An insecure sort of mutter spread from one end of the assembly to the other as Miss Bellingham finished her narrative, smiling grandly as her gaze followed the passing word with a look of regal and benevolent triumph. From his vantage in the corner, Mr. Stokes wondered that the eccentric young woman didn’t make grand curtsies to all the company after so grossly fanciful an exhibition.

The Sheriff arose. “Well, thank you, Miss Bellingham. A most...intriguing...testimony, to be sure. I have quite a number of questions for you, however….”

“Questions?”

“Indeed. To begin with, where were you when you were….accosted, shall we say?”

“Don’t remember. I was too busy following the Kobald footpath.”

“Do you perhaps know, then, where you were when you started following the, ahem, ‘path’?”

“No.”

“I see. Where were you, then, when the blindfold was removed? Do you at least have any recollection as to the character of your whereabouts at the time?”

“Oh yes indeed, it was the Palace of the Kobald Prince.”

“Ah? And what led you to suppose it was such?”

“Because the Kobald Prince was living in it, of course, along with his servants and hounds.”

“Oh dear. Is that all?”

“Yes. No. Actually, it was rather more damp and overgrown than I should have expected, but perhaps his servants had been busy of late and not tidied up properly. All the stones were dreadfully mossy and slippery.”

“Stones? What stones?”

“The flat ones on the ground, the walls, the ceiling, and of course the big square ones all about the prince’s throne throne.”

“A Barrow!”

“I beg your pardon, Mister Sheriff?”

“She’s describing a Barrow, isn’t she? A pagan tomb. Barrow Heath is honeycombed with them, isn’t it Doctor Ford?”

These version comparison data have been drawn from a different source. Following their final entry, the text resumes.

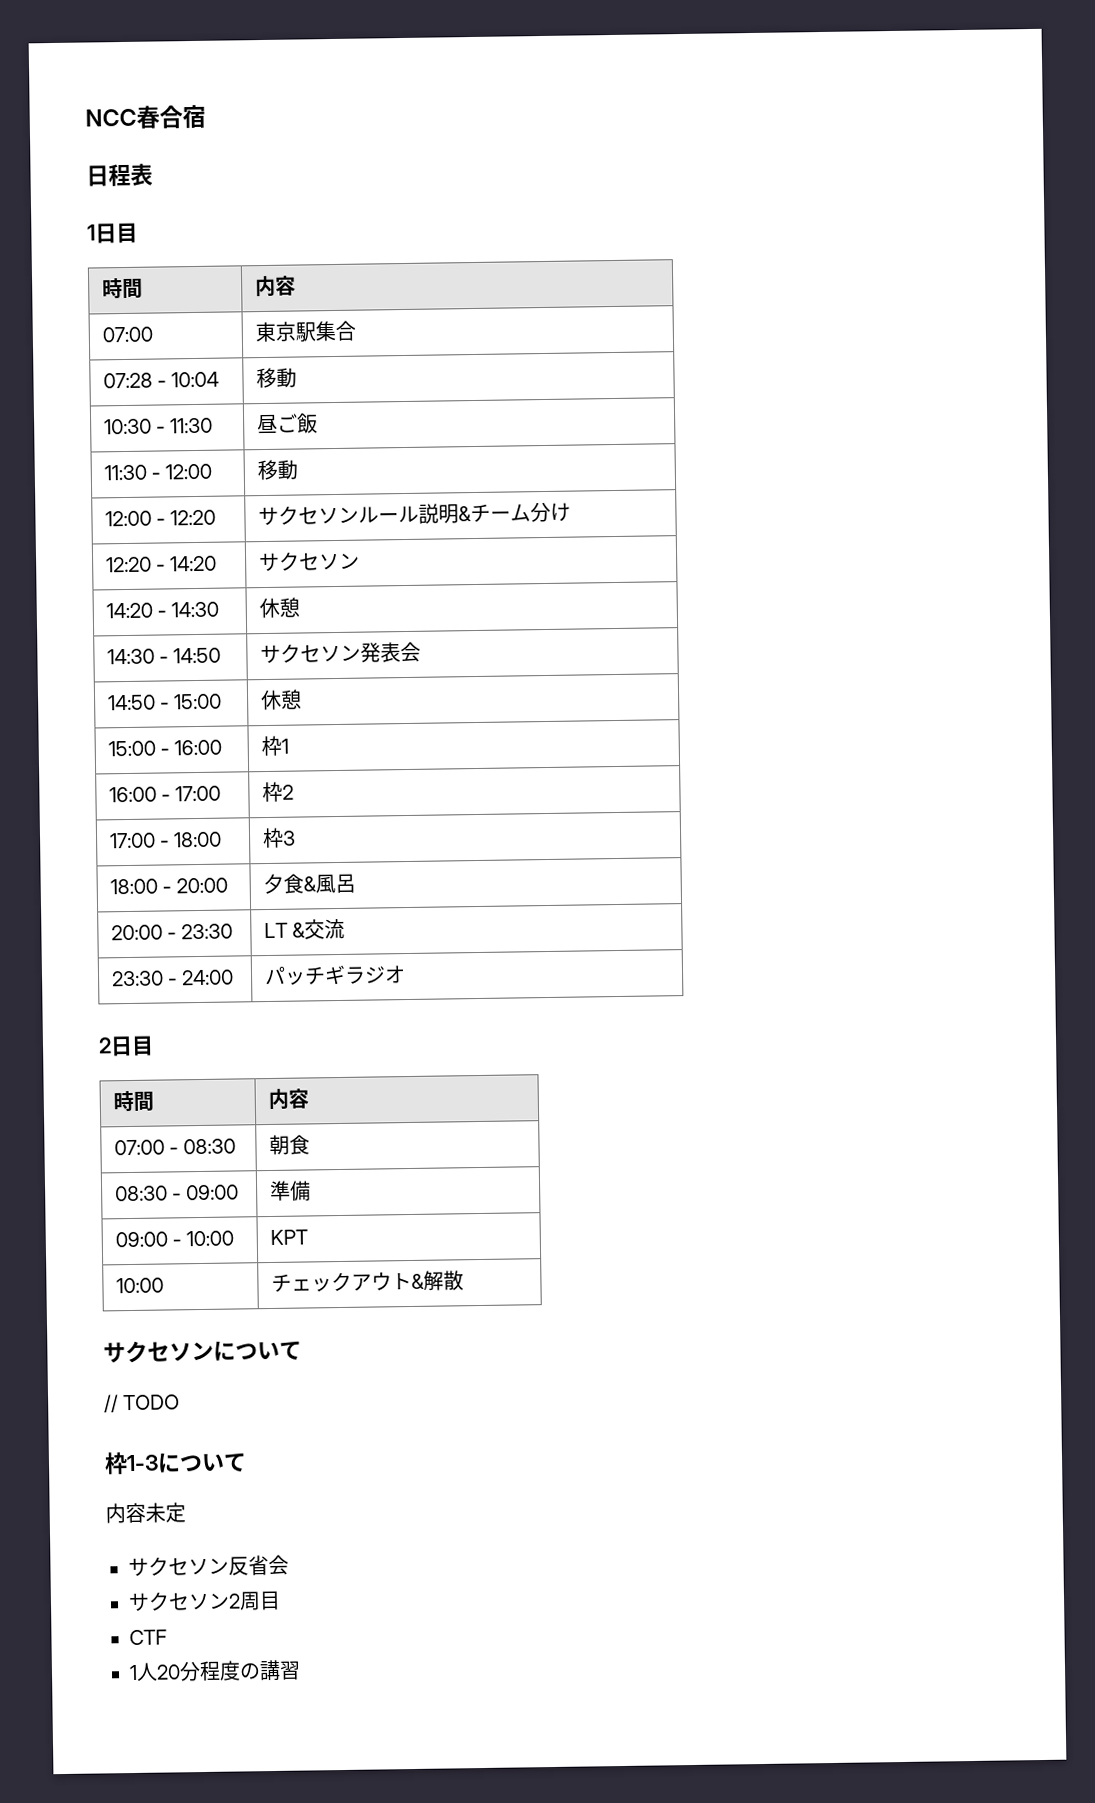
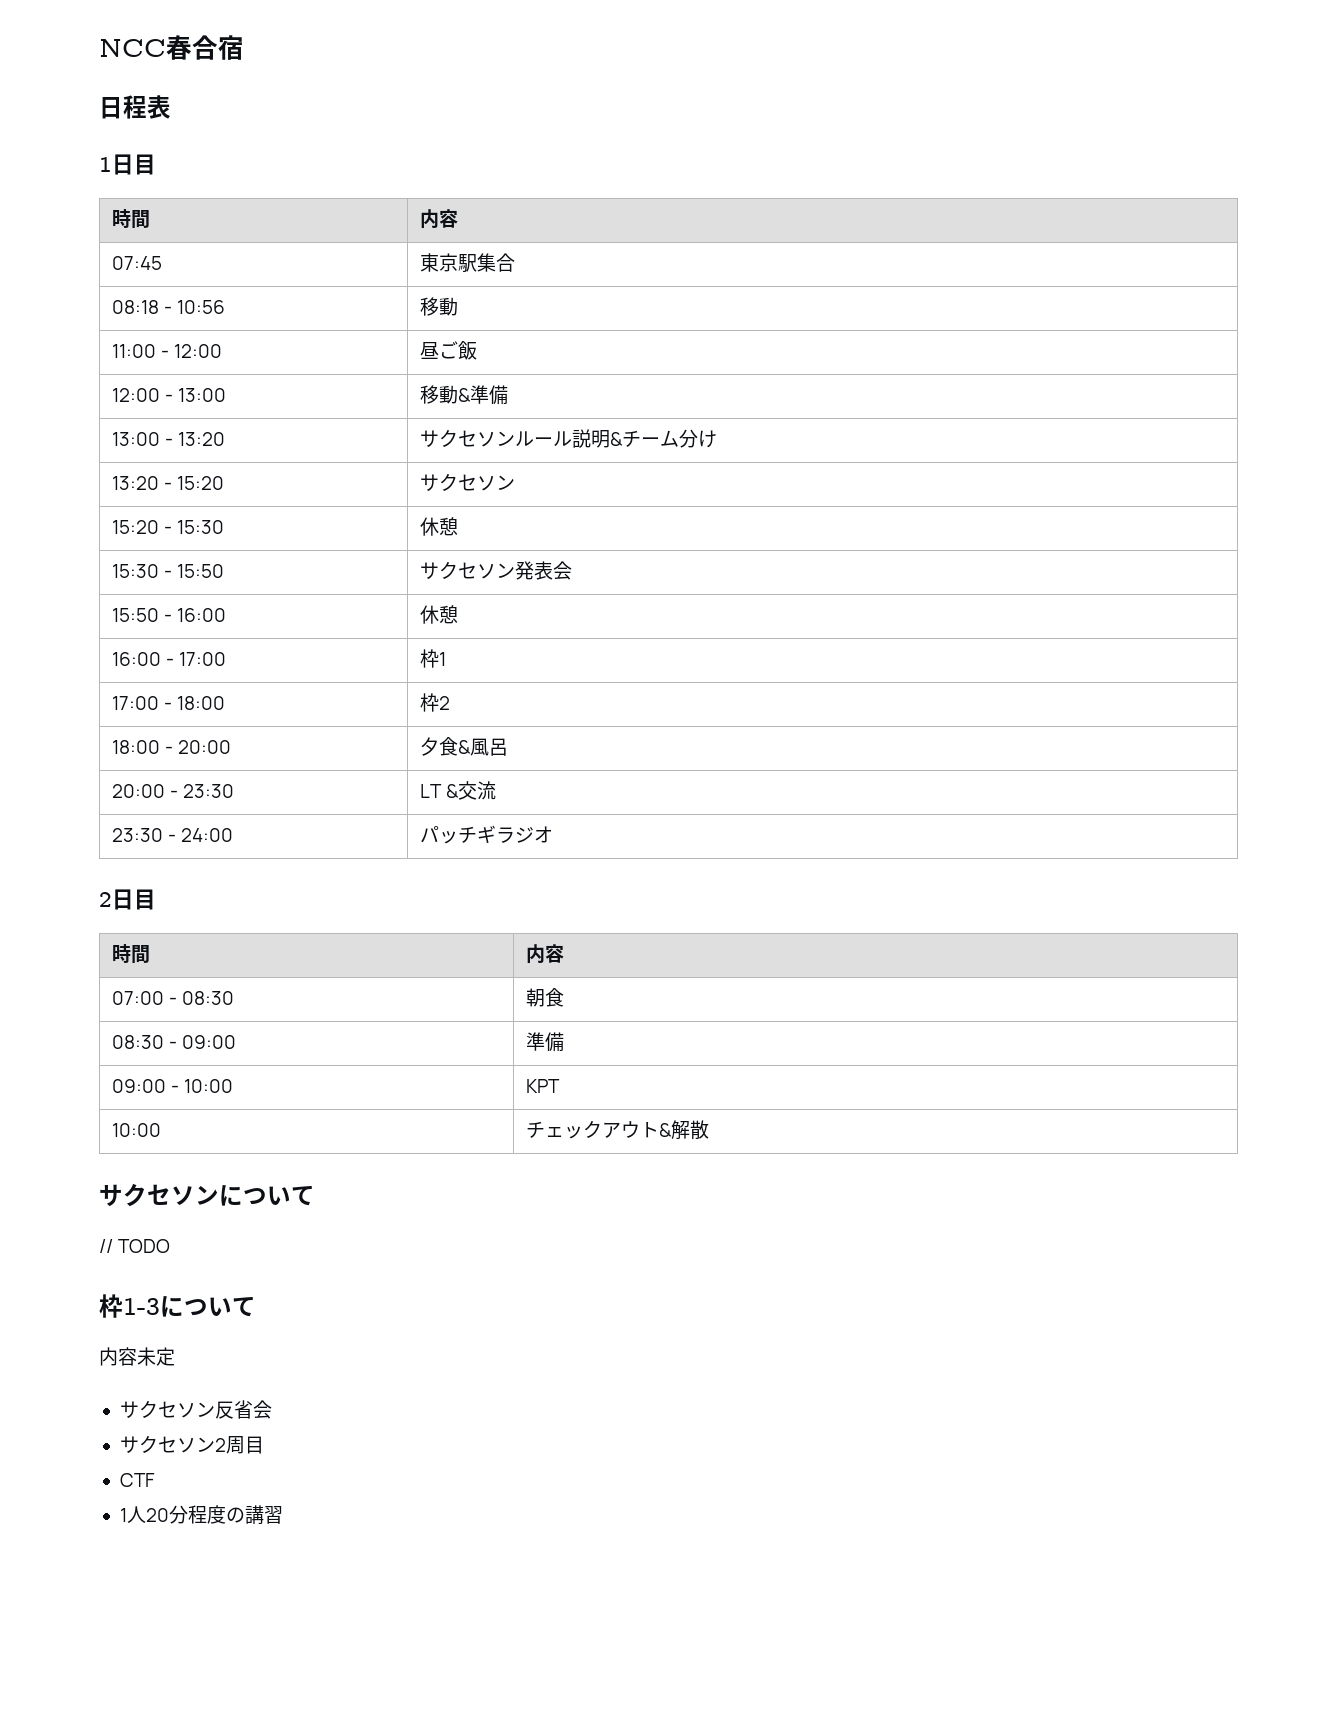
- 07:00 | 東京駅集合
+ 07:45 | 東京駅集合
- 07:28 - 10:04 | 移動
- 10:30 - 11:30 | 昼ご飯
- 11:30 - 12:00 | 移動
- 12:00 - 12:20 | サクセソンルール説明&チーム分け
+ 08:18 - 10:56 | 移動
+ 11:00 - 12:00 | 昼ご飯
+ 12:00 - 13:00 | 移動&準備
+ 13:00 - 13:20 | サクセソンルール説明&チーム分け
- 12:20 - 14:20 | サクセソン
+ 13:20 - 15:20 | サクセソン
- 14:20 - 14:30 | 休憩
- 14:30 - 14:50 | サクセソン発表会
- 14:50 - 15:00 | 休憩
- 15:00 - 16:00 | 枠1
+ 15:20 - 15:30 | 休憩
+ 15:30 - 15:50 | サクセソン発表会
+ 15:50 - 16:00 | 休憩
- 16:00 - 17:00 | 枠2
+ 16:00 - 17:00 | 枠1
- 17:00 - 18:00 | 枠3
+ 17:00 - 18:00 | 枠2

“Oh yes, they’ve all been empty as long as anyone can remember. I used to explore them quite a bit, looking for artifacts. A few bits of pottery, flints, and some bones are all the sort of thing that ever turns up, anything of value was looted centuries ago. Do you think Black Abraham is hiding in a Barrow?”

“Based on Miss Bellingham’s testimony, I am convinced of it. How many Barrows are there in the heath?”

“Impossible to say. Easily dozens, and not all of them above ground. They’ve never been really mapped. The farmers occasionally use them as storehouses, though, and they’ll know a good many of the more usable ones. And as Black Abraham is a stranger in the neighborhood, he is unlikely to have found one that is not already known.”

“To Barrow Heath then! Now that Miss Bellingham has escaped to us, surely Black Abraham knows we’re onto his scent. We have not a moment to lose, I want search parties dispatched to the heath immediately. Get every torch and lantern you can lay your hands on.”

“Heavens above! How ponderously silly you all are! I just told you the whole story, and you still don’t believe that it’s Kobalds?”